TASK PROMPT:
Exactly reproduce the lines from the line that has "- By Eric Braude" down to the last line of the entries, inclusive.

Top of SUPPLIED RECORDS

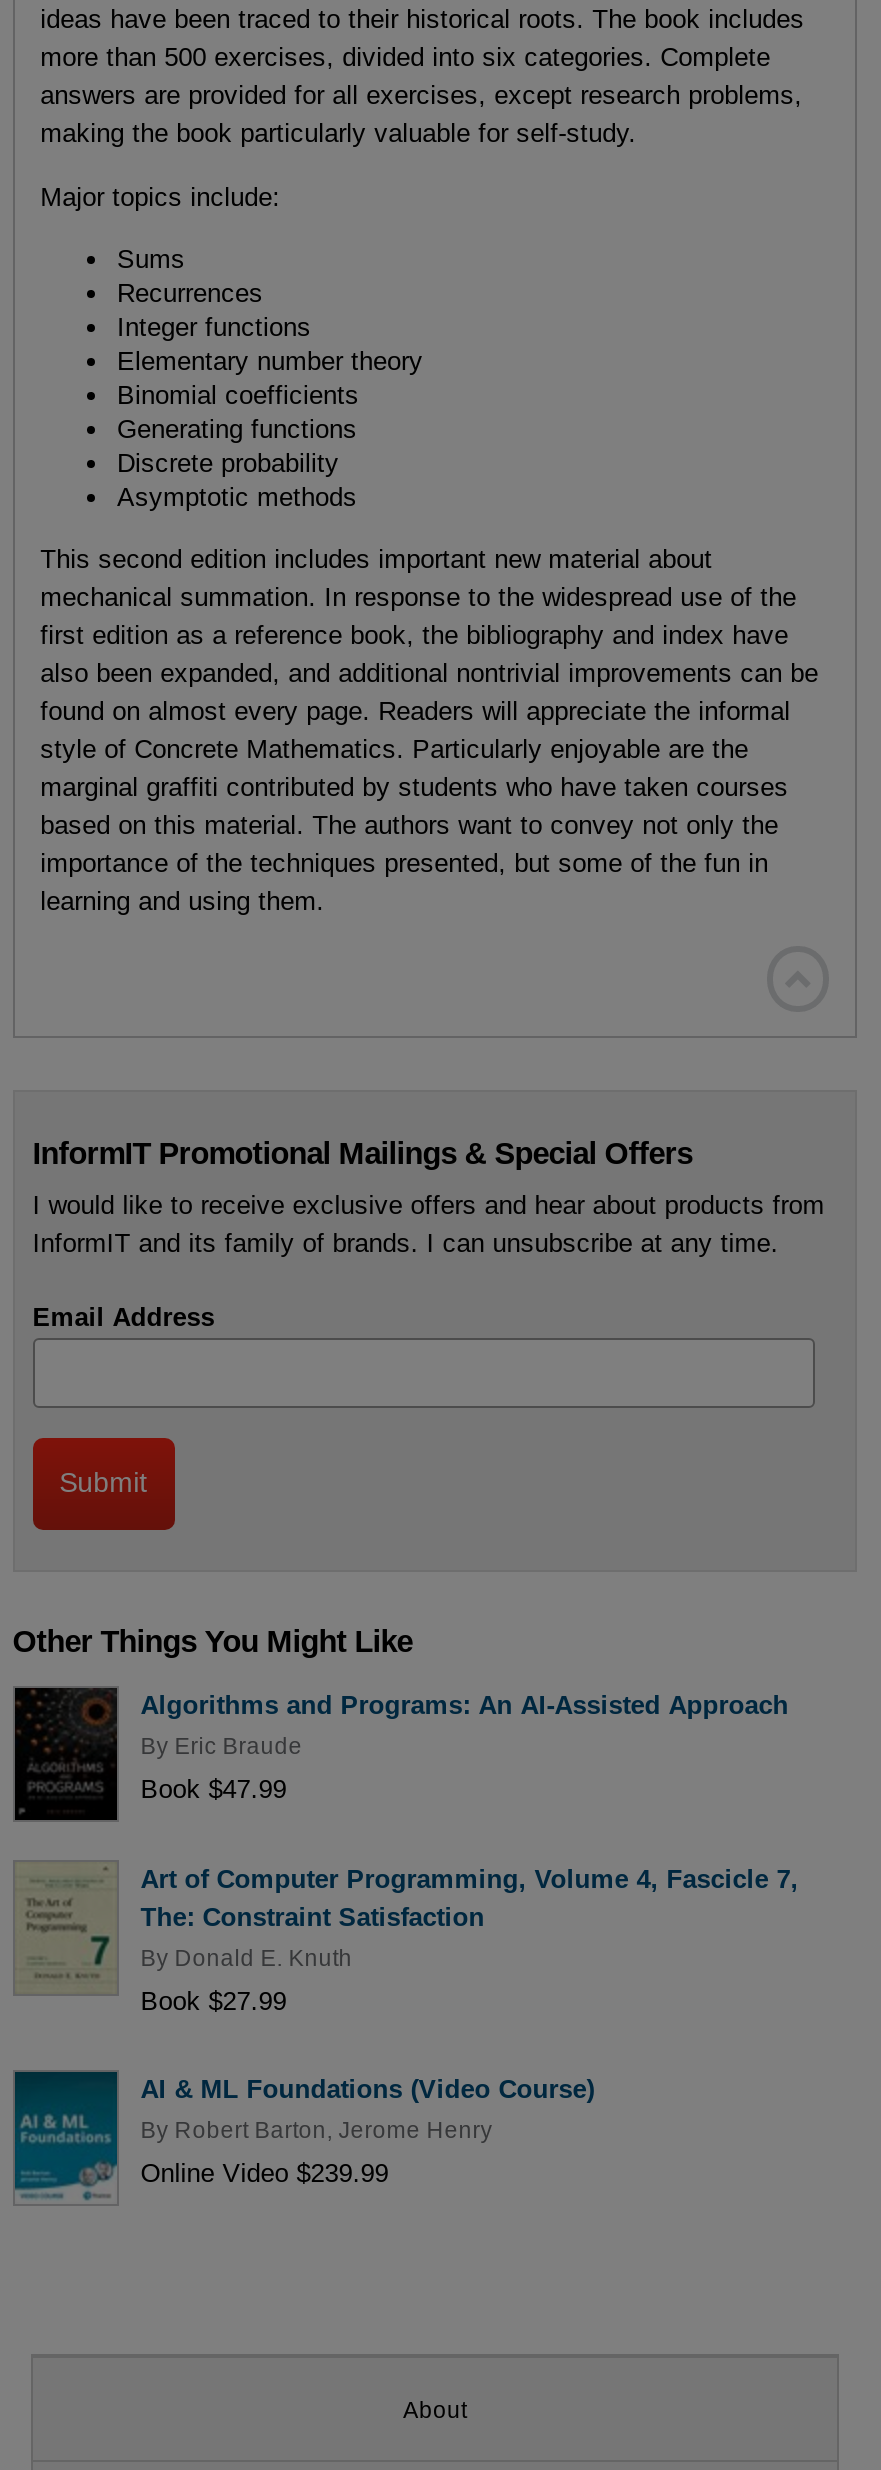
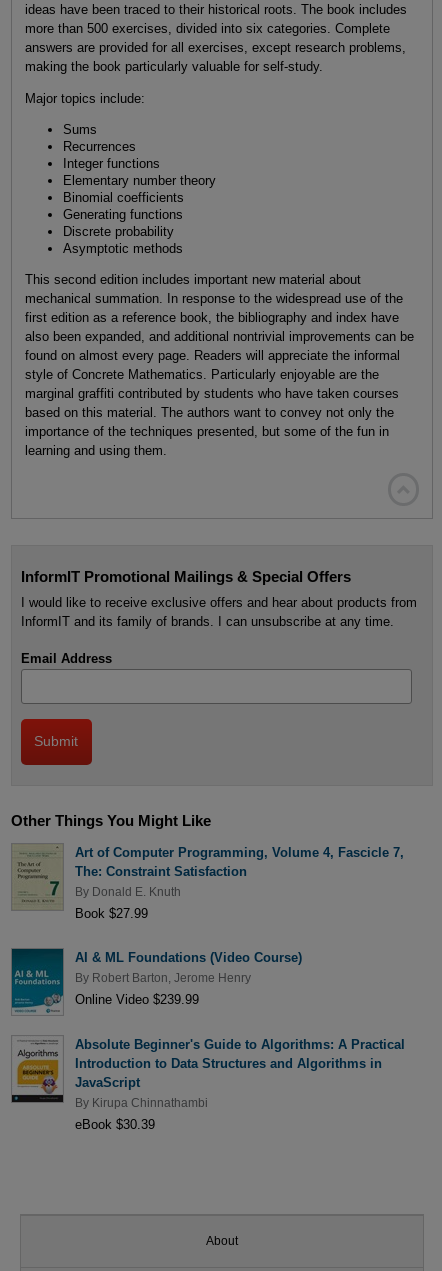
- [image]
- Algorithms and Programs: An AI-Assisted Approach
- By Eric Braude
- Book $47.99

moved up: [image] | Art of Computer Programming, Volume 4, Fascicle 7, | The: Constraint Satisfaction | By Donald E. Knuth | Book $27.99 | AI & ML Foundations (Video Course) | By Robert Barton, Jerome Henry | Online Video $239.99

+ [image]
+ Absolute Beginner's Guide to Algorithms: A Practical
+ Introduction to Data Structures and Algorithms in
+ JavaScript
+ By Kirupa Chinnathambi
+ eBook $30.39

Bottom of SUPPLIED RECORDS

RESULT OF THE TASK:
- By Eric Braude
- Book $47.99

moved up: [image] | Art of Computer Programming, Volume 4, Fascicle 7, | The: Constraint Satisfaction | By Donald E. Knuth | Book $27.99 | AI & ML Foundations (Video Course) | By Robert Barton, Jerome Henry | Online Video $239.99

+ [image]
+ Absolute Beginner's Guide to Algorithms: A Practical
+ Introduction to Data Structures and Algorithms in
+ JavaScript
+ By Kirupa Chinnathambi
+ eBook $30.39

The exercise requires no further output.